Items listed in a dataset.
"""

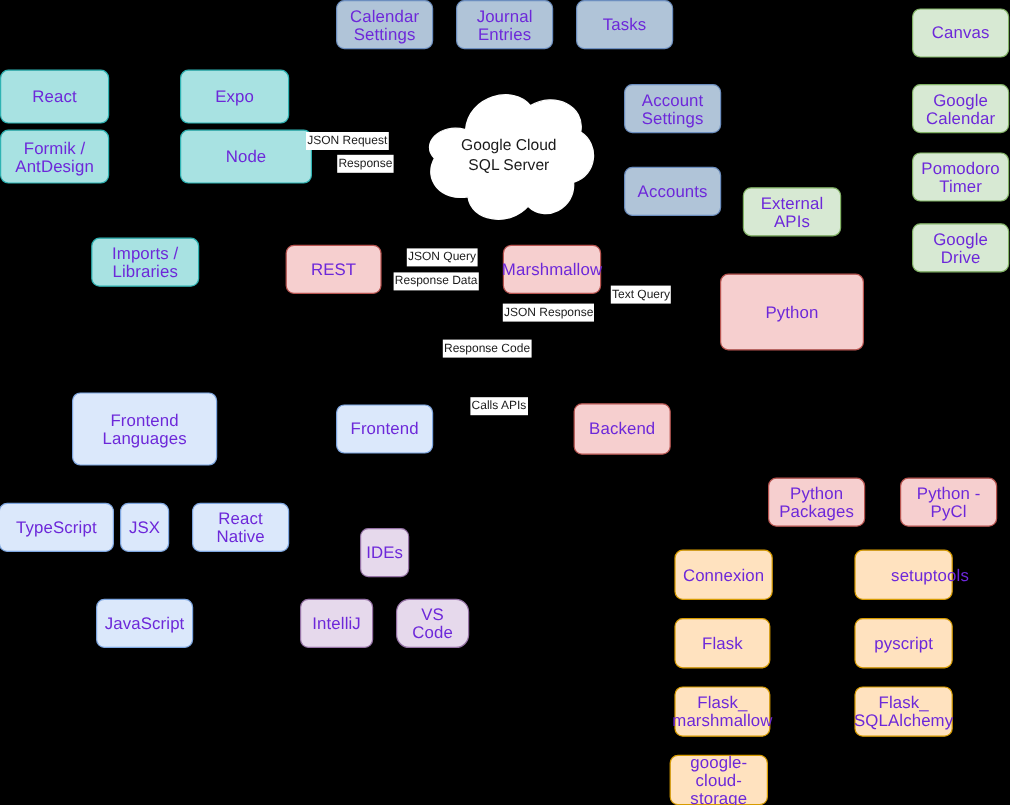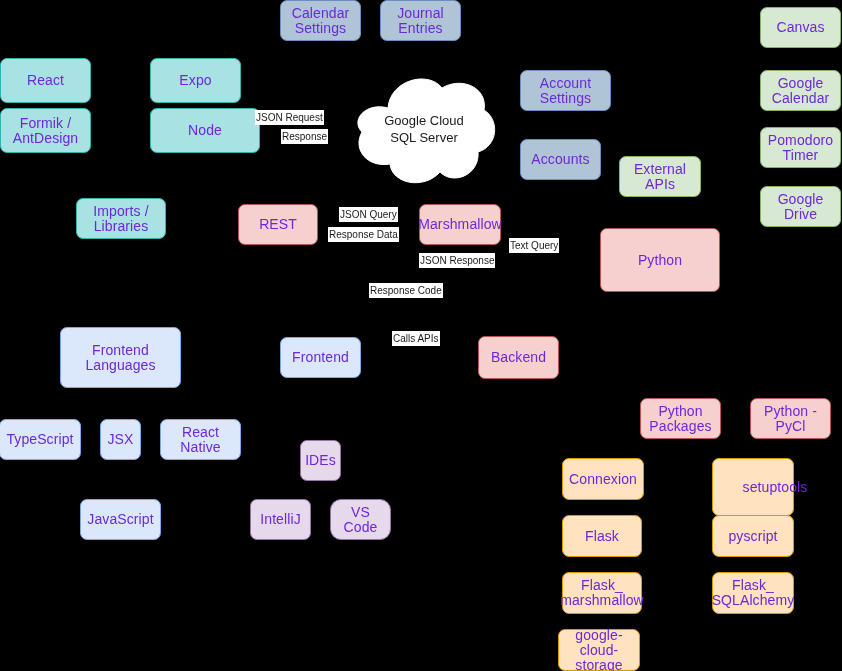--- a/index.html
+++ b/index.html
@@ -73,22 +73,23 @@
 <body>
 
 <div id="canvas">
 
   <div class="node c-bluegray" style="left:280px; top:0px; width:81px; height:41px;">Calendar
 Settings</div>
 
   <div class="node c-bluegray" style="left:380px; top:0px; width:81px; height:41px;">Journal
 Entries</div>
 
+  <div class="node c-bluegray" style="left:480px; top:0px; width:81px; height:41px;">Tasks</div>
 
-  <div class="node c-bluegray" style="left:520px; top:70px; width:91px; height:41px;">Account
+  <div class="node c-bluegray" style="left:520px; top:70px; width:81px; height:41px;">Account
 Settings</div>
 
   <div class="node c-green" style="left:760px; top:7px; width:81px; height:41px;">Canvas</div>
 
   <div class="node c-bluegray" style="left:520px; top:139px; width:81px; height:41px;">Accounts</div>
 
   <div class="node c-green" style="left:760px; top:70px; width:81px; height:41px;">Google
 Calendar</div>
 
   <div class="node c-green" style="left:760px; top:186px; width:81px; height:41px;">Google Drive</div>
@@ -116,42 +117,42 @@
 
   <div class="node c-pink" style="left:600px; top:228px; width:120px; height:64px;">Python</div>
 
   <div class="node c-pink" style="left:478px; top:336px; width:81px; height:43px;">Backend</div>
 
   <div class="node c-ltblue" style="left:60px; top:327px; width:121px; height:61px;">Frontend
 Languages</div>
 
   <div class="node c-ltblue" style="left:280px; top:337px; width:81px; height:41px;">Frontend</div>
 
-  <div class="node c-ltblue" style="left:-1px; top:419px; width:82px; height:41px;">TypeScript</div>
+  <div class="node c-ltblue" style="left:-1px; top:419px; width:96px; height:41px;">TypeScript</div>
 
   <div class="node c-ltblue" style="left:100px; top:419px; width:41px; height:41px;">JSX</div>
 
   <div class="node c-ltblue" style="left:160px; top:419px; width:81px; height:41px;">React Native</div>
 
   <div class="node c-ltblue" style="left:80px; top:499px; width:81px; height:41px;">JavaScript</div>
 
   <div class="node c-purple" style="left:300px; top:440px; width:41px; height:41px;">IDEs</div>
 
   <div class="node c-purple" style="left:250px; top:499px; width:61px; height:41px;">IntelliJ</div>
 
   <div class="node c-purple" style="left:330px; top:499px; width:61px; height:41px;border-radius:11px;">VS Code</div>
 
   <div class="node c-pink" style="left:640px; top:398px; width:81px; height:41px;">Python
 Packages</div>
 
   <div class="node c-pink" style="left:750px; top:398px; width:81px; height:41px;">Python - PyCl</div>
 
   <div class="node c-orange" style="left:562px; top:458px; width:82px; height:42px;">Connexion</div>
 
-  <div class="node c-orange" style="left:712px; top:458px; width:82px; height:58px;padding-left:46px;">setuptools</div>
+  <div class="node c-orange" style="left:712px; top:458px; width:82px; height:42px;padding-left:46px;">setuptools</div>
 
   <div class="node c-orange" style="left:562px; top:515px; width:80px; height:42px;">Flask</div>
 
   <div class="node c-orange" style="left:712px; top:515px; width:82px; height:42px;">pyscript</div>
 
   <div class="node c-orange" style="left:562px; top:572px; width:80px; height:42px;">Flask_
 marshmallow</div>
 
   <div class="node c-orange" style="left:712px; top:572px; width:82px; height:42px;">Flask_
 SQLAlchemy</div>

"""

TASK REQUIREMENTS. Go through the data above and transcribe it in full, omitting any image.

SOLUTION FOR THIS PROBLEM.
--- a/index.html
+++ b/index.html
@@ -73,22 +73,23 @@
 <body>
 
 <div id="canvas">
 
   <div class="node c-bluegray" style="left:280px; top:0px; width:81px; height:41px;">Calendar
 Settings</div>
 
   <div class="node c-bluegray" style="left:380px; top:0px; width:81px; height:41px;">Journal
 Entries</div>
 
+  <div class="node c-bluegray" style="left:480px; top:0px; width:81px; height:41px;">Tasks</div>
 
-  <div class="node c-bluegray" style="left:520px; top:70px; width:91px; height:41px;">Account
+  <div class="node c-bluegray" style="left:520px; top:70px; width:81px; height:41px;">Account
 Settings</div>
 
   <div class="node c-green" style="left:760px; top:7px; width:81px; height:41px;">Canvas</div>
 
   <div class="node c-bluegray" style="left:520px; top:139px; width:81px; height:41px;">Accounts</div>
 
   <div class="node c-green" style="left:760px; top:70px; width:81px; height:41px;">Google
 Calendar</div>
 
   <div class="node c-green" style="left:760px; top:186px; width:81px; height:41px;">Google Drive</div>
@@ -116,42 +117,42 @@
 
   <div class="node c-pink" style="left:600px; top:228px; width:120px; height:64px;">Python</div>
 
   <div class="node c-pink" style="left:478px; top:336px; width:81px; height:43px;">Backend</div>
 
   <div class="node c-ltblue" style="left:60px; top:327px; width:121px; height:61px;">Frontend
 Languages</div>
 
   <div class="node c-ltblue" style="left:280px; top:337px; width:81px; height:41px;">Frontend</div>
 
-  <div class="node c-ltblue" style="left:-1px; top:419px; width:82px; height:41px;">TypeScript</div>
+  <div class="node c-ltblue" style="left:-1px; top:419px; width:96px; height:41px;">TypeScript</div>
 
   <div class="node c-ltblue" style="left:100px; top:419px; width:41px; height:41px;">JSX</div>
 
   <div class="node c-ltblue" style="left:160px; top:419px; width:81px; height:41px;">React Native</div>
 
   <div class="node c-ltblue" style="left:80px; top:499px; width:81px; height:41px;">JavaScript</div>
 
   <div class="node c-purple" style="left:300px; top:440px; width:41px; height:41px;">IDEs</div>
 
   <div class="node c-purple" style="left:250px; top:499px; width:61px; height:41px;">IntelliJ</div>
 
   <div class="node c-purple" style="left:330px; top:499px; width:61px; height:41px;border-radius:11px;">VS Code</div>
 
   <div class="node c-pink" style="left:640px; top:398px; width:81px; height:41px;">Python
 Packages</div>
 
   <div class="node c-pink" style="left:750px; top:398px; width:81px; height:41px;">Python - PyCl</div>
 
   <div class="node c-orange" style="left:562px; top:458px; width:82px; height:42px;">Connexion</div>
 
-  <div class="node c-orange" style="left:712px; top:458px; width:82px; height:58px;padding-left:46px;">setuptools</div>
+  <div class="node c-orange" style="left:712px; top:458px; width:82px; height:42px;padding-left:46px;">setuptools</div>
 
   <div class="node c-orange" style="left:562px; top:515px; width:80px; height:42px;">Flask</div>
 
   <div class="node c-orange" style="left:712px; top:515px; width:82px; height:42px;">pyscript</div>
 
   <div class="node c-orange" style="left:562px; top:572px; width:80px; height:42px;">Flask_
 marshmallow</div>
 
   <div class="node c-orange" style="left:712px; top:572px; width:82px; height:42px;">Flask_
 SQLAlchemy</div>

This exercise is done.